Note: Step rewards vary based on code quality — failed code gets 0.005, exploration
~0.05, modification+save ~0.06–0.10.

### Run 2 — `google/gemma-4-26B-A4B-it`

| Task | Difficulty | Type | Score |
|------|------------|------|-------|
| task_1 — Count Plants | Easy | QA | 0.001 |
| task_2 — Retrieve EOL Charge | Easy | QA | **0.999** |
| task_3 — Portfolio MTM Change | Easy | QA | 0.001 |
| task_5 — Audit Formulas | Medium | MODIFY | 0.001 |
| task_8 — Balance Sheet Validation | Hard | MODIFY | 0.001 |
| **Average** | | | **0.201** |

**Runtime:** 19 min 27 sec (limit: 20 min) · **Server memory:** ~40 MB

Gemma 4 26B solved task_2 perfectly in just 2 steps but timed out on more
complex tasks due to longer generation times.

### Run 3 — `Qwen/Qwen3.5-122B-A10B`

| Task | Difficulty | Type | Score |
|------|------------|------|-------|
| task_1 — Count Plants | Easy | QA | 0.001 |
| task_2 — Retrieve EOL Charge | Easy | QA | **0.999** |
| task_3 — Portfolio MTM Change | Easy | QA | 0.001 |
| task_5 — Audit Formulas | Medium | MODIFY | 0.001 |
| task_8 — Balance Sheet Validation | Hard | MODIFY | 0.001 |
| **Average** | | | **0.201** |

**Runtime:** 2 min 11 sec · Fast inference but hit per-task timeout on complex tasks.

### Run 4 — `deepseek-ai/DeepSeek-R1`

| Task | Difficulty | Type | Score |
|------|------------|------|-------|
| task_1 — Count Plants | Easy | QA | 0.001 |
| task_2 — Retrieve EOL Charge | Easy | QA | 0.001 |
| task_3 — Portfolio MTM Change | Easy | QA | 0.001 |
| task_5 — Audit Formulas | Medium | MODIFY | 0.001 |
| task_8 — Balance Sheet Validation | Hard | MODIFY | 0.001 |
| **Average** | | | **0.001** |

**Runtime:** 11 min 57 sec · DeepSeek-R1's long chain-of-thought reasoning consumed
most of the output tokens, leaving answers that didn't parse correctly.

### Run 5 — `MiniMaxAI/MiniMax-M2.1` (Best)

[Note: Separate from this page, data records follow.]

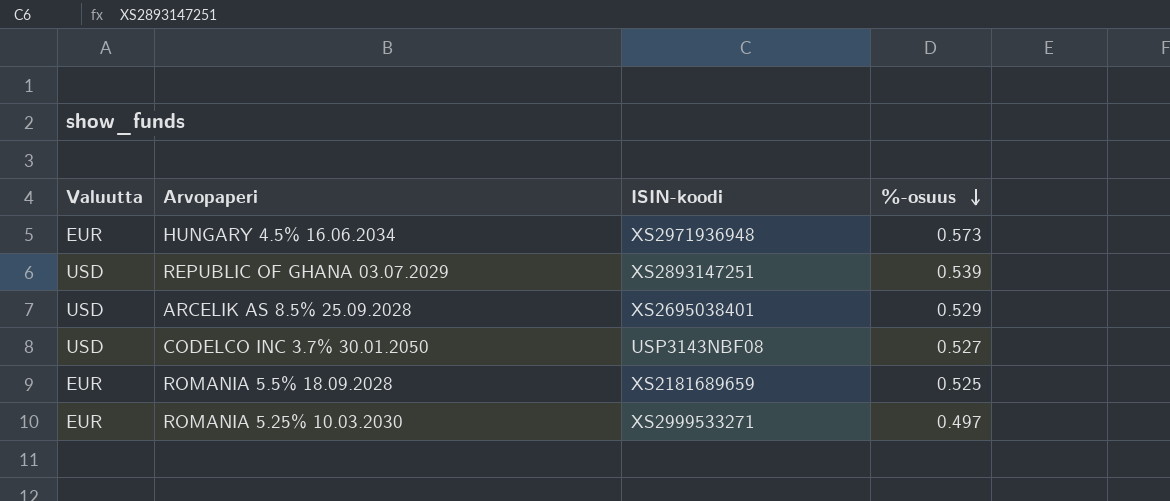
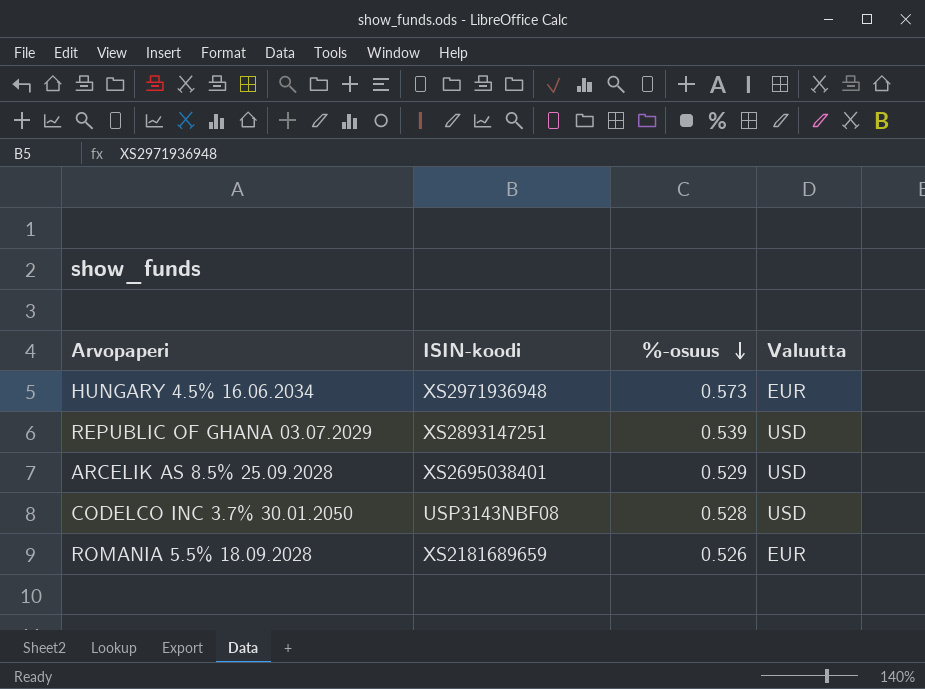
column Valuutta | position: 1 -> 4
row ROMANIA 5.25% 10.03.2030: EUR | XS2999533271 | 0.497 -> none
CODELCO INC 3.7% 30.01.2050 | %-osuus: 0.527 -> 0.528
ROMANIA 5.5% 18.09.2028 | %-osuus: 0.525 -> 0.526

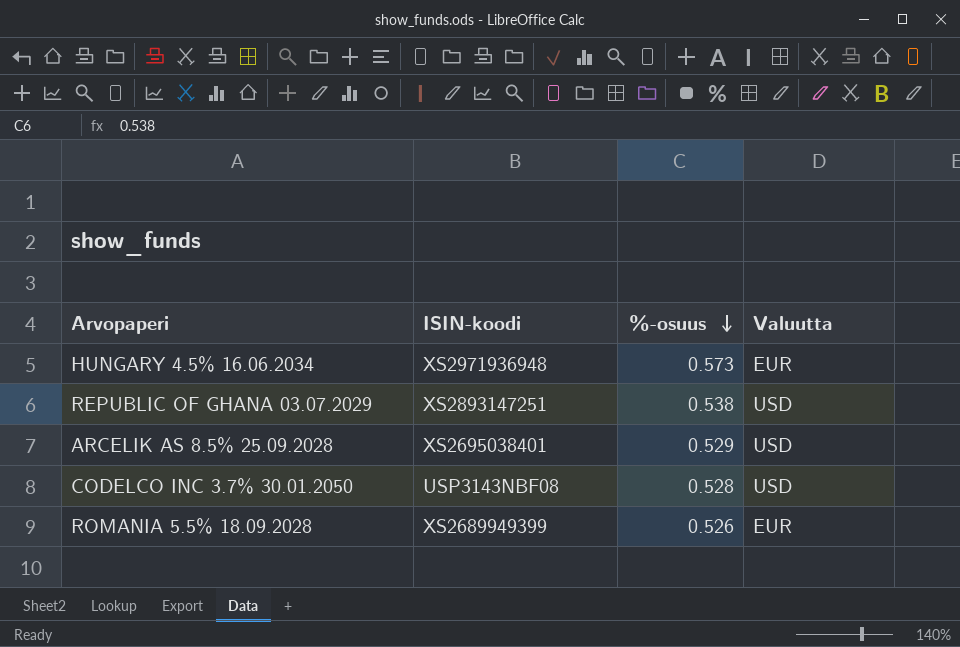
REPUBLIC OF GHANA 03.07.2029 | %-osuus: 0.539 -> 0.538
ROMANIA 5.5% 18.09.2028 | ISIN-koodi: XS2181689659 -> XS2689949399

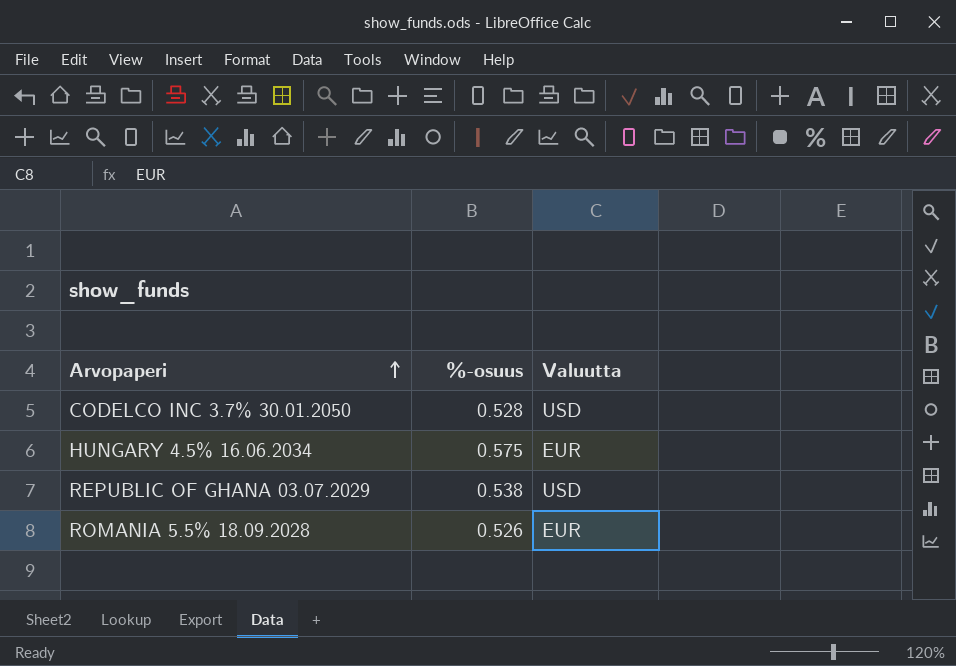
row order: %-osuus descending -> Arvopaperi ascending
column ISIN-koodi | position: 2 -> none
row ARCELIK AS 8.5% 25.09.2028: XS2695038401 | 0.529 | USD -> none
HUNGARY 4.5% 16.06.2034 | %-osuus: 0.573 -> 0.575

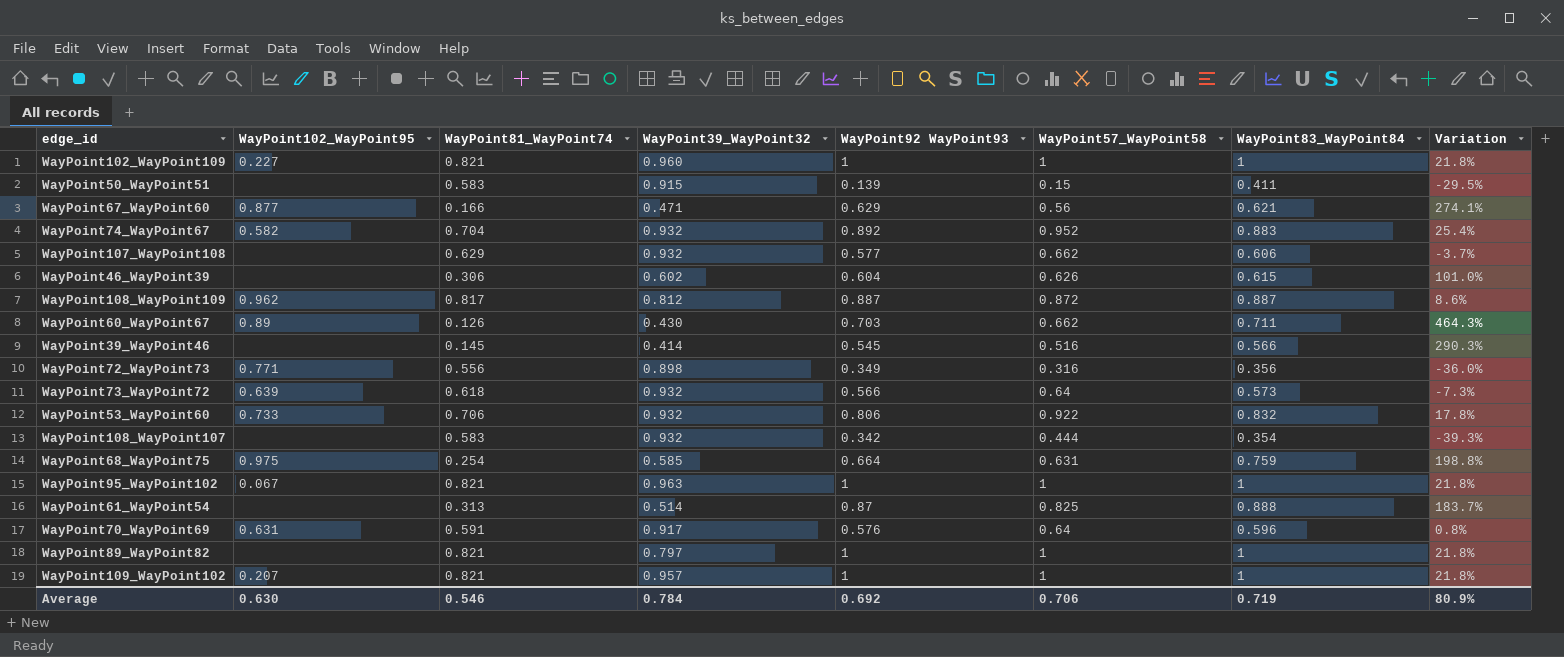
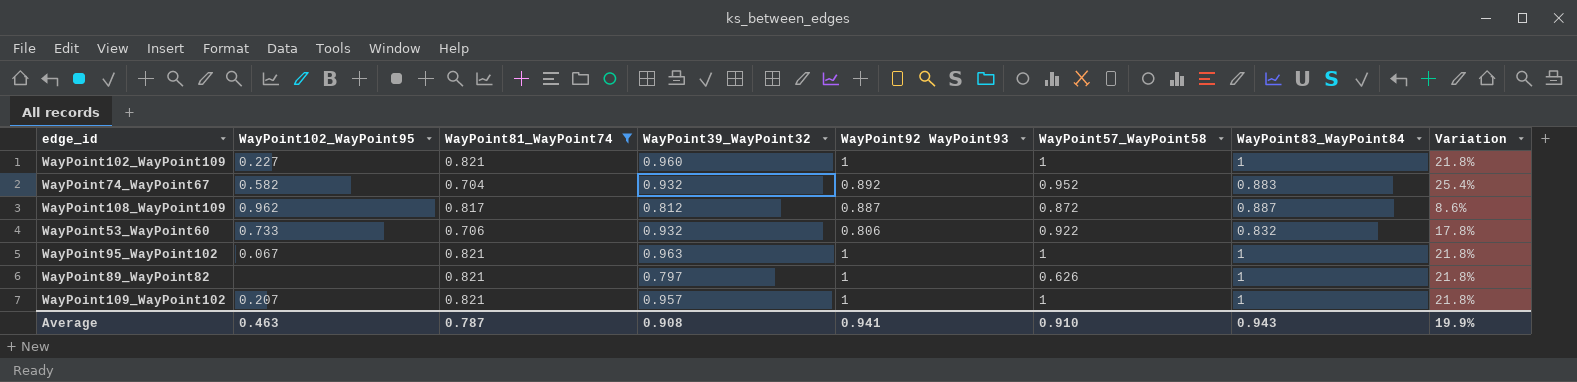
filter: none -> WayPoint81_WayPoint74 >= 0.704
WayPoint89_WayPoint82 | WayPoint57_WayPoint58: 1 -> 0.626
Average | WayPoint102_WayPoint95: 0.630 -> 0.463
Average | WayPoint81_WayPoint74: 0.546 -> 0.787
Average | WayPoint39_WayPoint32: 0.784 -> 0.908
Average | WayPoint92 WayPoint93: 0.692 -> 0.941
Average | WayPoint57_WayPoint58: 0.706 -> 0.910
Average | WayPoint83_WayPoint84: 0.719 -> 0.943
Average | Variation: 80.9% -> 19.9%

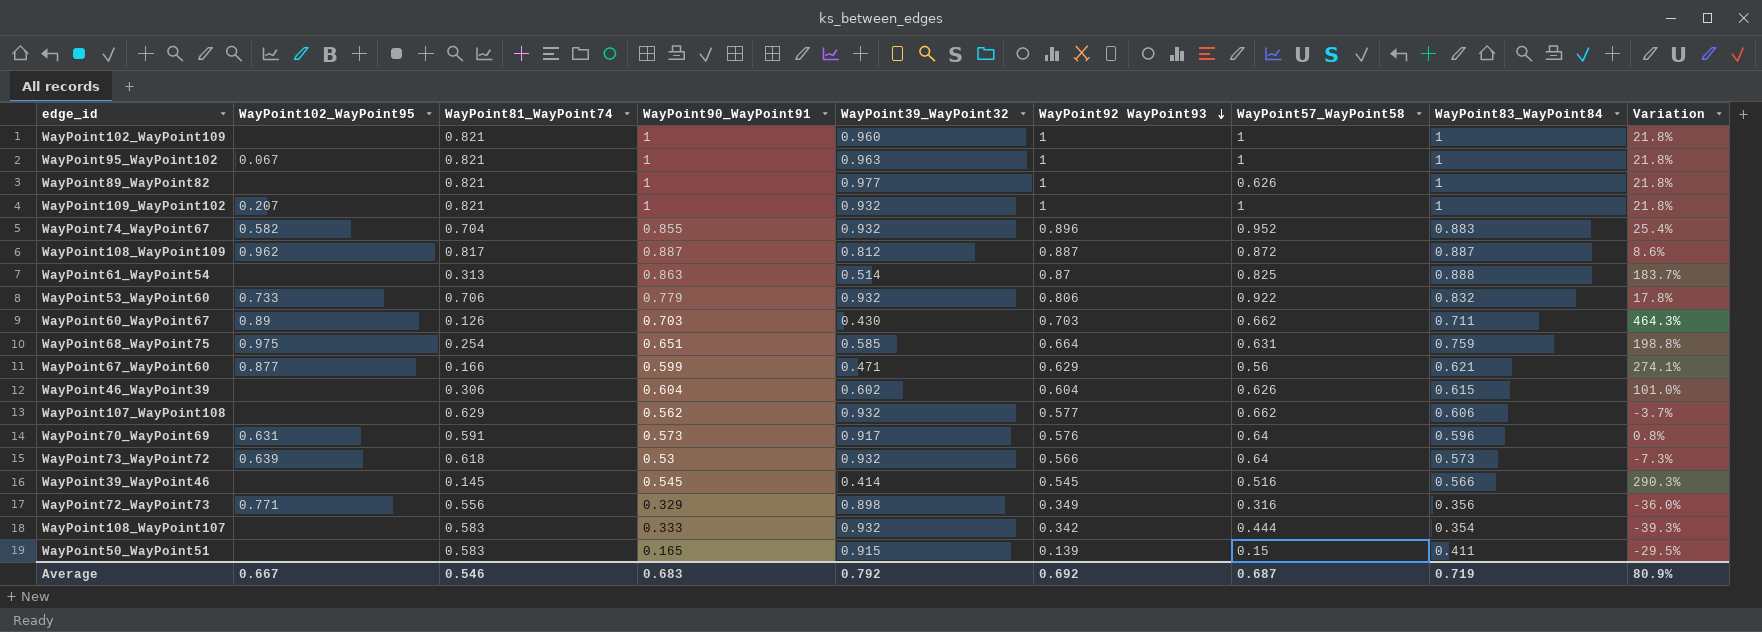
filter: WayPoint81_WayPoint74 >= 0.704 -> none
row order: none -> WayPoint92 WayPoint93 descending
column WayPoint90_WayPoint91 | position: none -> 4
WayPoint102_WayPoint109 | WayPoint102_WayPoint95: 0.227 -> none
WayPoint89_WayPoint82 | WayPoint39_WayPoint32: 0.797 -> 0.977
WayPoint109_WayPoint102 | WayPoint39_WayPoint32: 0.957 -> 0.932
WayPoint74_WayPoint67 | WayPoint92 WayPoint93: 0.892 -> 0.896
Average | WayPoint102_WayPoint95: 0.463 -> 0.667
Average | WayPoint81_WayPoint74: 0.787 -> 0.546
Average | WayPoint39_WayPoint32: 0.908 -> 0.792
Average | WayPoint92 WayPoint93: 0.941 -> 0.692
Average | WayPoint57_WayPoint58: 0.910 -> 0.687
Average | WayPoint83_WayPoint84: 0.943 -> 0.719
Average | Variation: 19.9% -> 80.9%

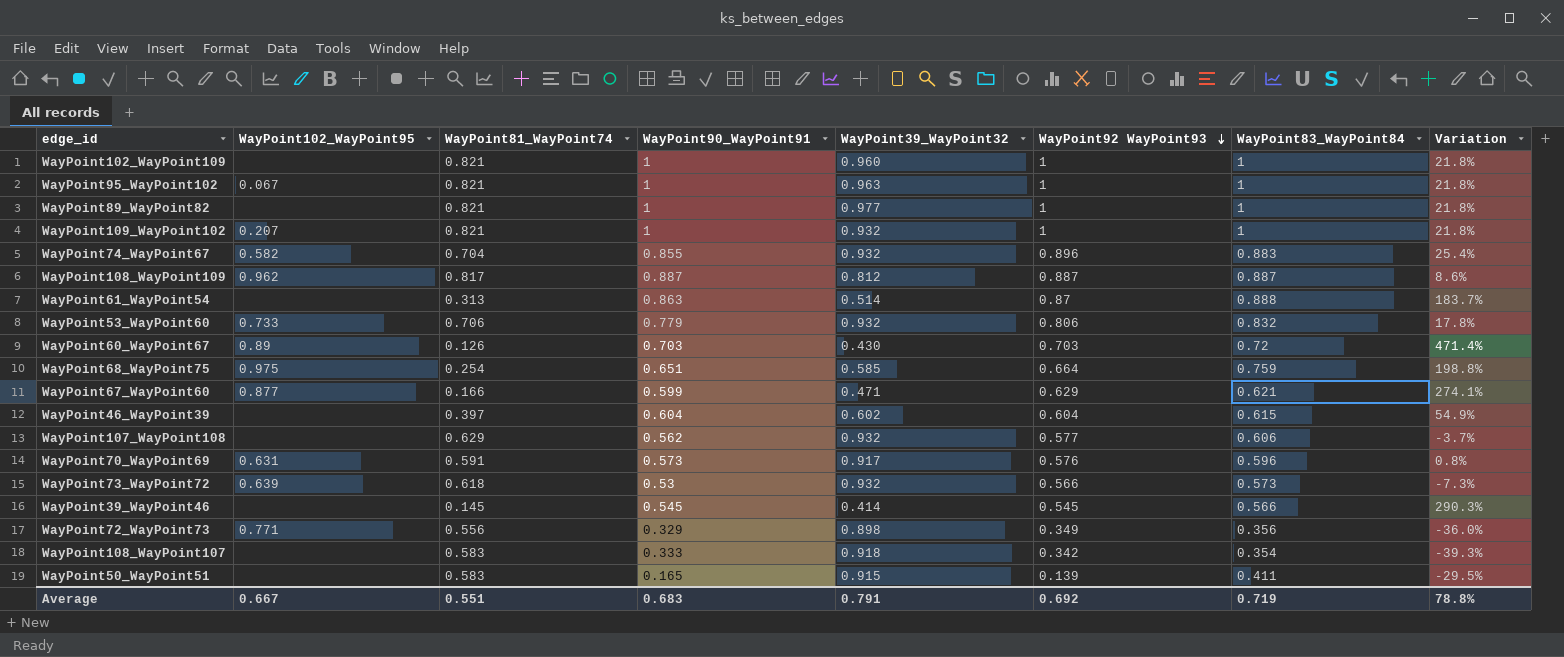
column WayPoint57_WayPoint58 | position: 7 -> none
WayPoint60_WayPoint67 | WayPoint83_WayPoint84: 0.711 -> 0.72
WayPoint60_WayPoint67 | Variation: 464.3% -> 471.4%
WayPoint46_WayPoint39 | WayPoint81_WayPoint74: 0.306 -> 0.397
WayPoint46_WayPoint39 | Variation: 101.0% -> 54.9%
WayPoint108_WayPoint107 | WayPoint39_WayPoint32: 0.932 -> 0.918
Average | WayPoint81_WayPoint74: 0.546 -> 0.551
Average | WayPoint39_WayPoint32: 0.792 -> 0.791
Average | Variation: 80.9% -> 78.8%

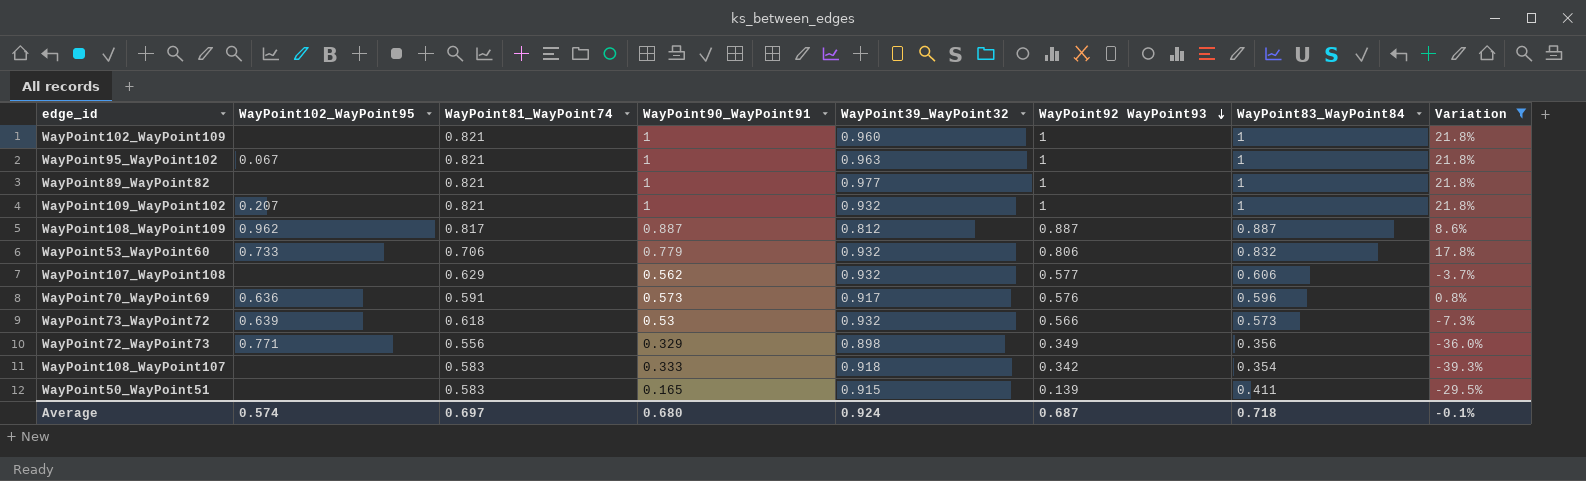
filter: none -> Variation <= 21.8%
WayPoint70_WayPoint69 | WayPoint102_WayPoint95: 0.631 -> 0.636
Average | WayPoint102_WayPoint95: 0.667 -> 0.574
Average | WayPoint81_WayPoint74: 0.551 -> 0.697
Average | WayPoint90_WayPoint91: 0.683 -> 0.680
Average | WayPoint39_WayPoint32: 0.791 -> 0.924
Average | WayPoint92 WayPoint93: 0.692 -> 0.687
Average | WayPoint83_WayPoint84: 0.719 -> 0.718
Average | Variation: 78.8% -> -0.1%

| Task | Difficulty | Type | Score | Steps |
|------|------------|------|-------|-------|
| task_1 — Count Plants | Easy | QA | 0.001 | 5 |
| task_2 — Retrieve EOL Charge | Easy | QA | **0.999** | 4 |
| task_3 — Portfolio MTM Change | Easy | QA | 0.001 | 10 |
| task_5 — Audit Formulas | Medium | MODIFY | **0.958** | 4 |
| task_8 — Balance Sheet Validation | Hard | MODIFY | **0.733** | 10 |
| **Average** | | | **0.538** | |

**Runtime:** 3 min 18 sec · Best overall performance — solved 3/5 tasks with high
scores including the hard MODIFY task (0.733). Fast and efficient.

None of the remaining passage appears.